Demokrasilerde; yoldan geçen adam seçilmez! Üç milyon harcaman lazımdır. Kulüplerin adamı değilsen, bırak seçilmeyi, seçmene bile izin vermezler; çünkü düzen onların düzenidir ve bu düzen, en iyi düzendir! Ki demokrasiye toz bile kondurmazlar! Neden? Çünkü sen seçtiğini sanırken, onun istediğini seçersin, “tüh elim kırılaydı da vermez olaydım” derken, “senden adam olmaz” kandırmacasının etkisiyle, bir daha kendine gelemezsin! Çocukların, devam eder seçtiğini zannetmeye!..
Bu demokrasi, bizim anladığımız ve Kemalist İlkelerle harmanlanmış demokrasi değildir!..

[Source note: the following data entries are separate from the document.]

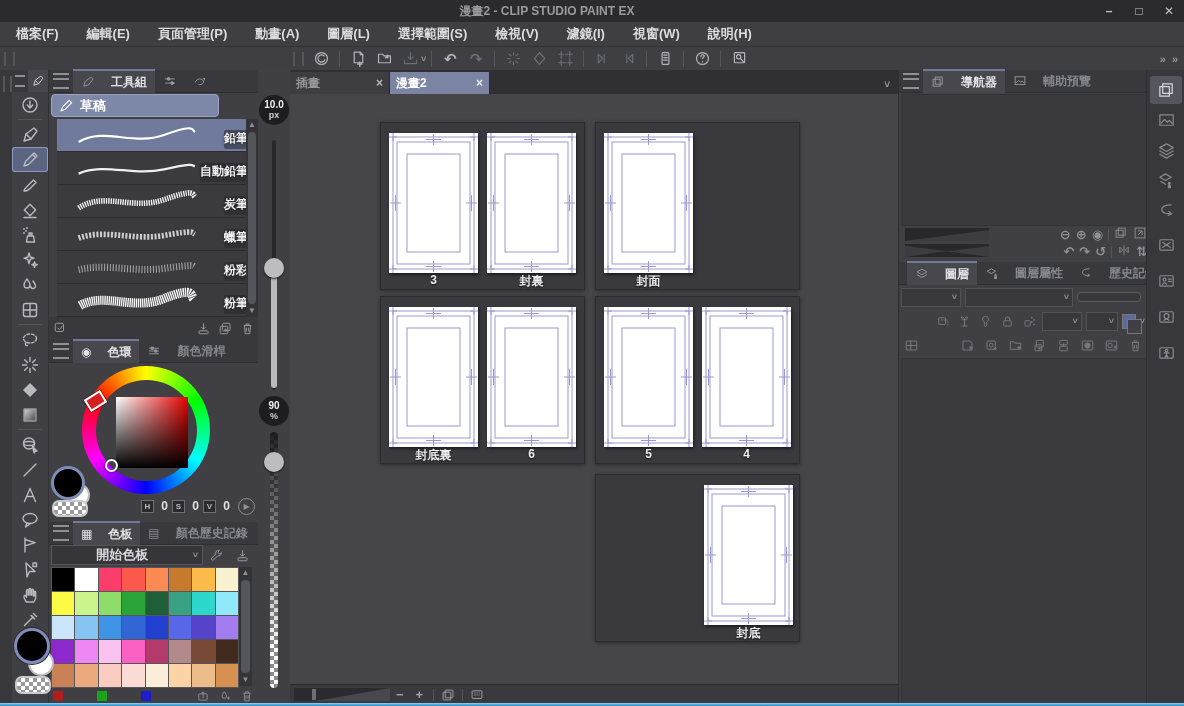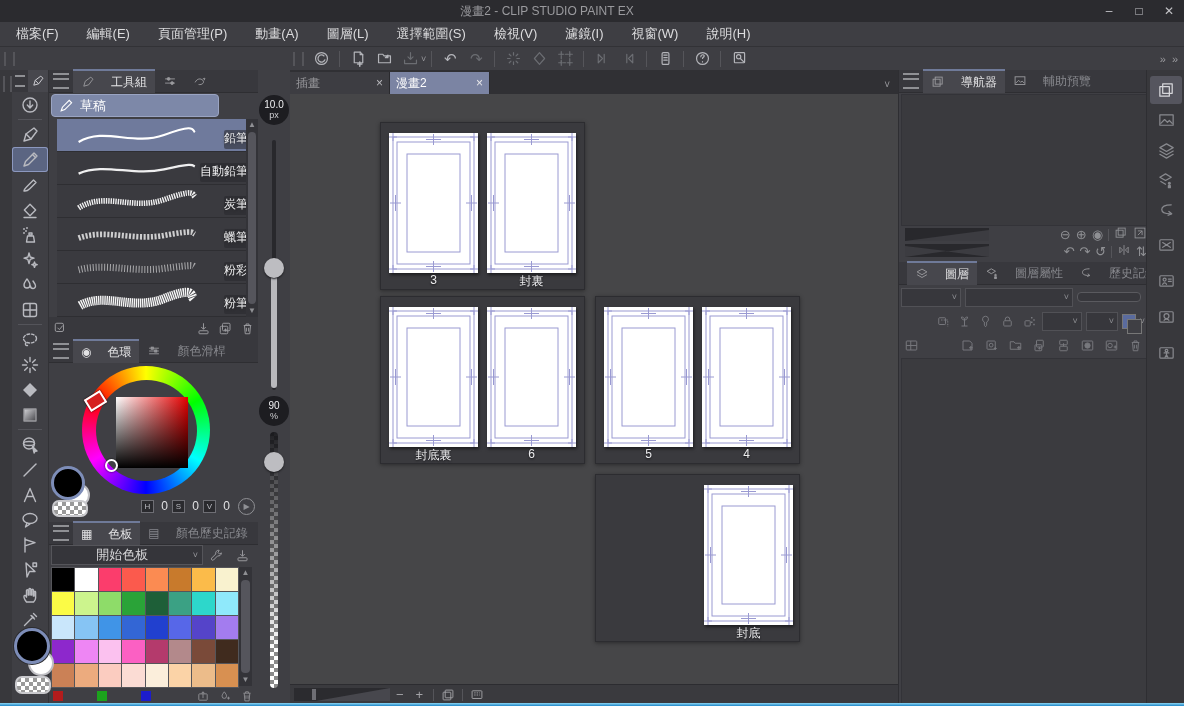--- a/index.html
+++ b/index.html
@@ -5,7 +5,7 @@
   html,body{margin:0;padding:0;background:#222;}
   #app{position:relative;width:1184px;height:706px;overflow:hidden;
        font-family:"Liberation Sans","DejaVu Sans",sans-serif;
-       background:#404045;color:#d8d8da;font-size:12px;-webkit-font-smoothing:antialiased;}
+       background:#404045;color:#d8d8da;font-size:12px;font-weight:bold;-webkit-font-smoothing:antialiased;}
   .abs{position:absolute;}
   
   .titlebar{left:0;top:0;width:1184px;height:22px;background:#2b2b2f;display:flex;align-items:center;}

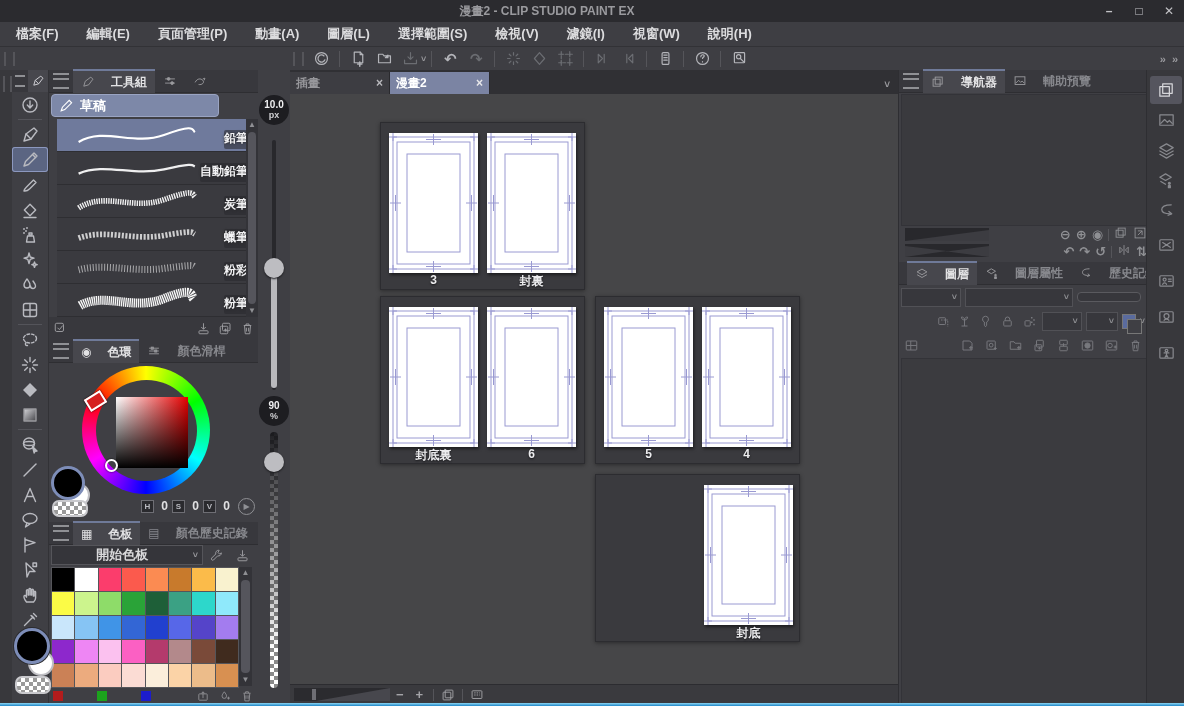--- a/index.html
+++ b/index.html
@@ -709,6 +709,17 @@
           </div>
           <div class="pglabel" style="left: 106px;">封裏</div>
         </div>
+        <div class="pgroup" style="left: 305px; top: 28px;">
+          <div class="pgpage" style="left: 8px;">
+            <svg viewBox="0 0 89 140">
+              <rect x="4" y="4" width="81" height="132"></rect>
+              <rect x="8" y="9" width="73" height="122"></rect>
+              <rect x="18" y="21" width="53" height="98"></rect>
+              <path d="M44.5 1v11M37 6.5h15M44.5 128v11M37 133.5h15M1 70h11M6.5 62v16M77 70h11M82.5 62v16M4 0v8M0 4h8M85 0v8M81 4h8M4 132v8M0 136h8M85 132v8M81 136h8"></path>
+            </svg>
+          </div>
+          <div class="pglabel" style="left: 8px;">封面</div>
+        </div>
         <div class="pgroup" style="left: 90px; top: 202px;">
           <div class="pgpage" style="left: 8px;">
             <svg viewBox="0 0 89 140">

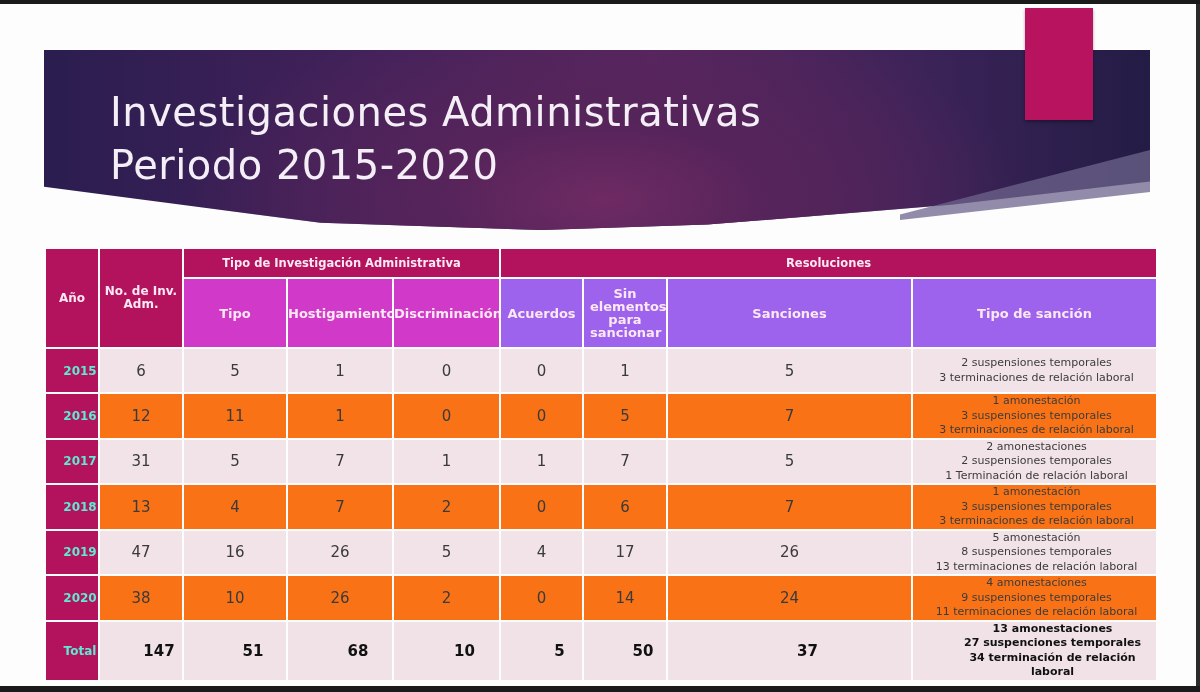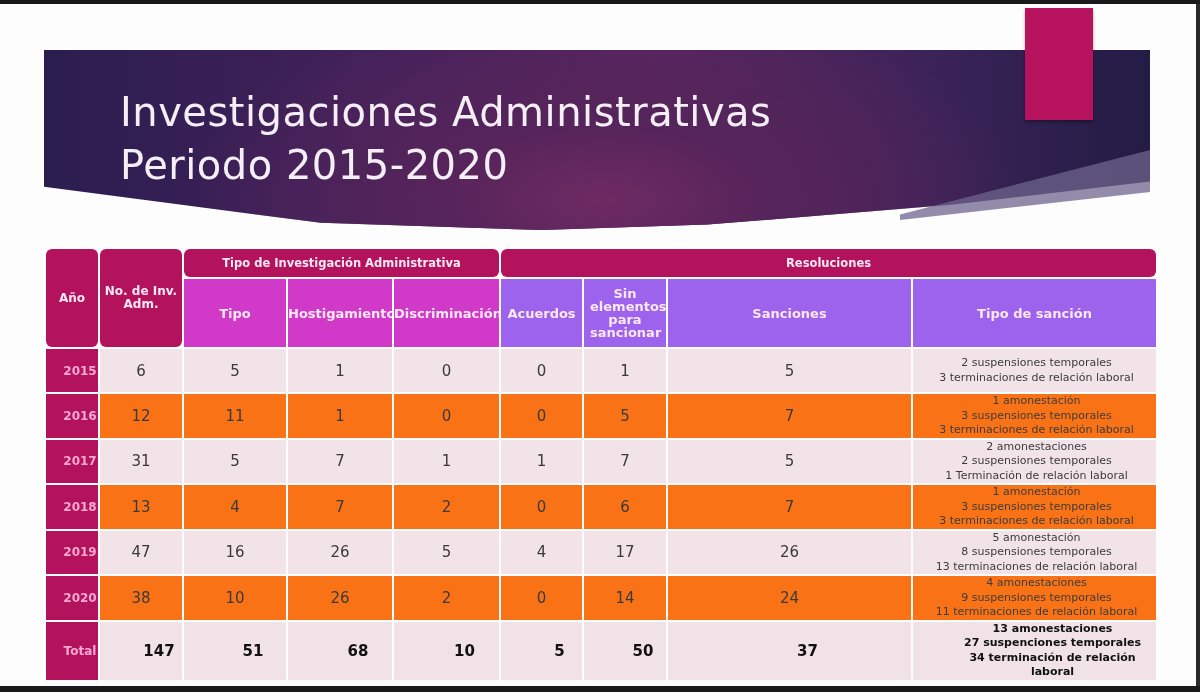--- a/index.html
+++ b/index.html
@@ -27,7 +27,7 @@
     clip-path: polygon(100% 0, 100% 60%, 0 100%, 0 92%);
   }
   .title {
-    position: absolute; left: 120px; top: 86px; color: #f4eef6;
+    position: absolute; left: 110px; top: 86px; color: #f4eef6;
     font-family: "DejaVu Sans", sans-serif; font-weight: normal;
     font-size: 40px; line-height: 53px; letter-spacing: 0.5px;
   }

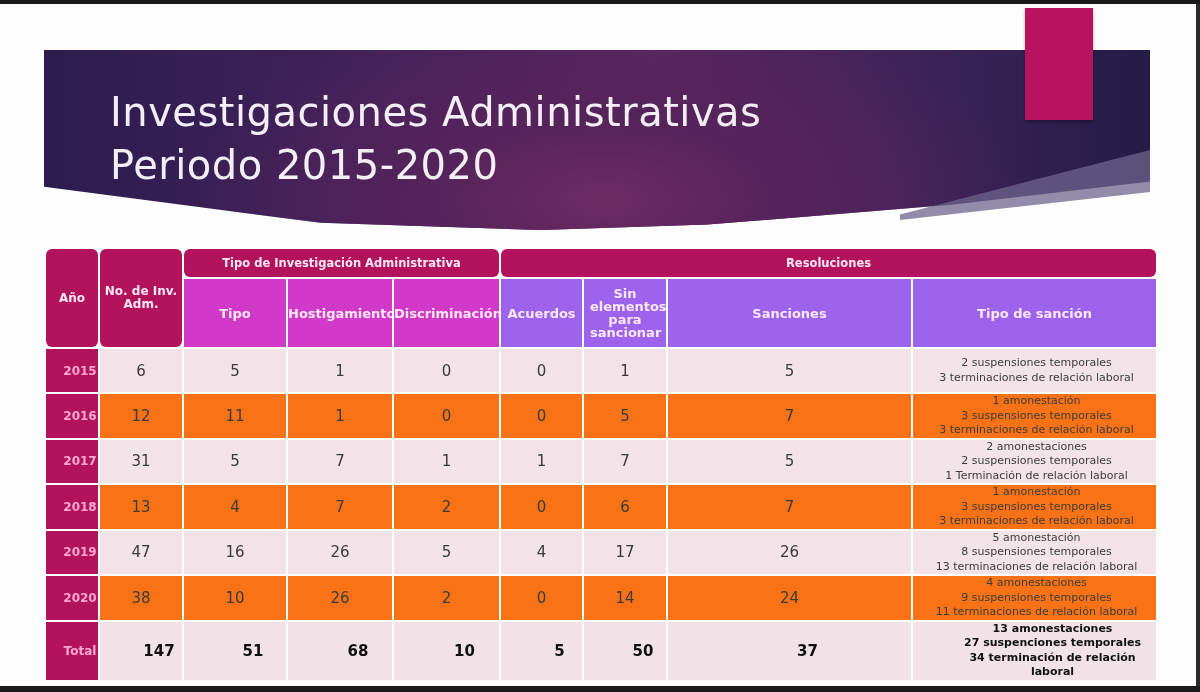--- a/index.html
+++ b/index.html
@@ -48,7 +48,7 @@
     text-align: center; vertical-align: middle; overflow: hidden;
   }
   th { color: #fbe8f4; font-weight: bold; font-size: 13px; line-height: 13px; }
-  .h-crimson { background: #b3135c; border-radius: 6px; }
+  .h-crimson { background: #b3135c; }
   .h-magenta { background: #d13ac8; }
   .h-purple { background: #9d63ec; }
   th.h-top { height: 28px; font-size: 11.5px; }

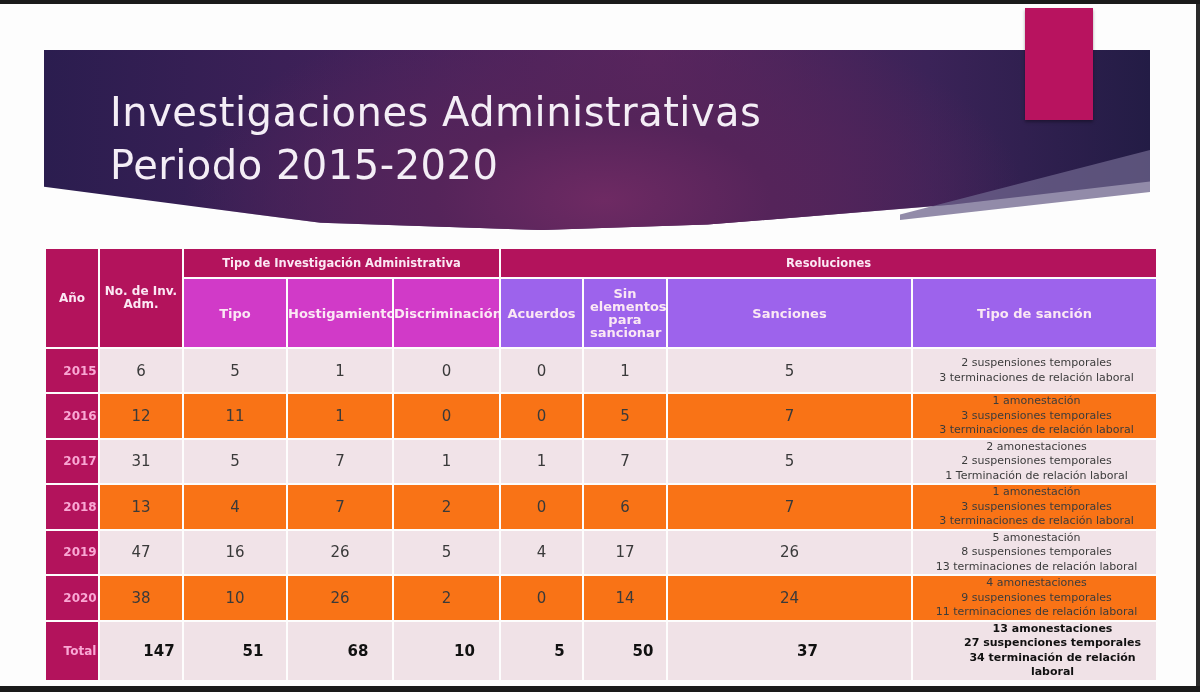--- a/index.html
+++ b/index.html
@@ -55,7 +55,7 @@
   th.h-sub { height: 68px; }
   th.h-tall { font-size: 12px; }
 
-  td.year { background: #b3135c; color: #f9a8d4; font-weight: bold; font-size: 12px; padding-left: 16px; }
+  td.year { background: #b3135c; color: #5eead4; font-weight: bold; font-size: 12px; padding-left: 16px; }
   td { font-size: 15px; color: #3a3a3a; height: 43px; }
   tr.odd td.cell { background: #f1e3e8; }
   tr.even td.cell { background: #f97316; }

Kemalist devrim; ilkeleriyle demokrasiye can verecek ve halkın gerçek vekillerinin meclise girmesine olanak sağlayacak tek kurtuluştur ve dolayısıyla insanlığın geleceği açısından da olmazsa olmaz bir gerekliliktir! Ve onlar, yani “tezgâh”ın sahipleri bunun farkında ve Türkler, işte bu yüzden tehlike altındadır! Müslümanlık adı altında eritilerek yok edilmeye çalışılan Türklük bilinci, bugün için “Ya Allah, Ya Bismillah” nidalarıyla değil, “Ne Mutlu Türküm Diyene” sesleriyle korunmalıdır! Bugün PKK’lı geçinen itler de “Ya Allah, Ya Bismillah” demektedir!
Yani sen ey Ülkücü; ülkünün gereğini yap! Türk’ü koru! Türk düşmanlarının dini kullanarak seni çekmek istediği tuzağa düşme! Aklını başına al! Bir devrimcinin tüyolarıdır bunlar, oku ve çöz; çöz ki; “Ergenekon” kutsalına yapılan bu hainliğin hesabını birlikte soralım! Önce ihale peşinde dolaşan çakallardan temizlen, sonra gel! Bekliyor olacağız…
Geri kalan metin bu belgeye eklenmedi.